::: Given data :::
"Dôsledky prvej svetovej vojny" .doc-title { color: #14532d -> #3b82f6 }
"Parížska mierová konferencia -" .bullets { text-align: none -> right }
:::
::: Given data :::
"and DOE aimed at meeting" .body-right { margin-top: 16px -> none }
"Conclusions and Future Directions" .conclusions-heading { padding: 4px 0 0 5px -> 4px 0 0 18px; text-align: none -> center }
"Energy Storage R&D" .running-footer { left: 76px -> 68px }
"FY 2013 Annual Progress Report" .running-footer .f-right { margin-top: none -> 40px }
:::
If a line in the entries above holds the word "margin", count it; then report the total alone.

--- Answer box ---
2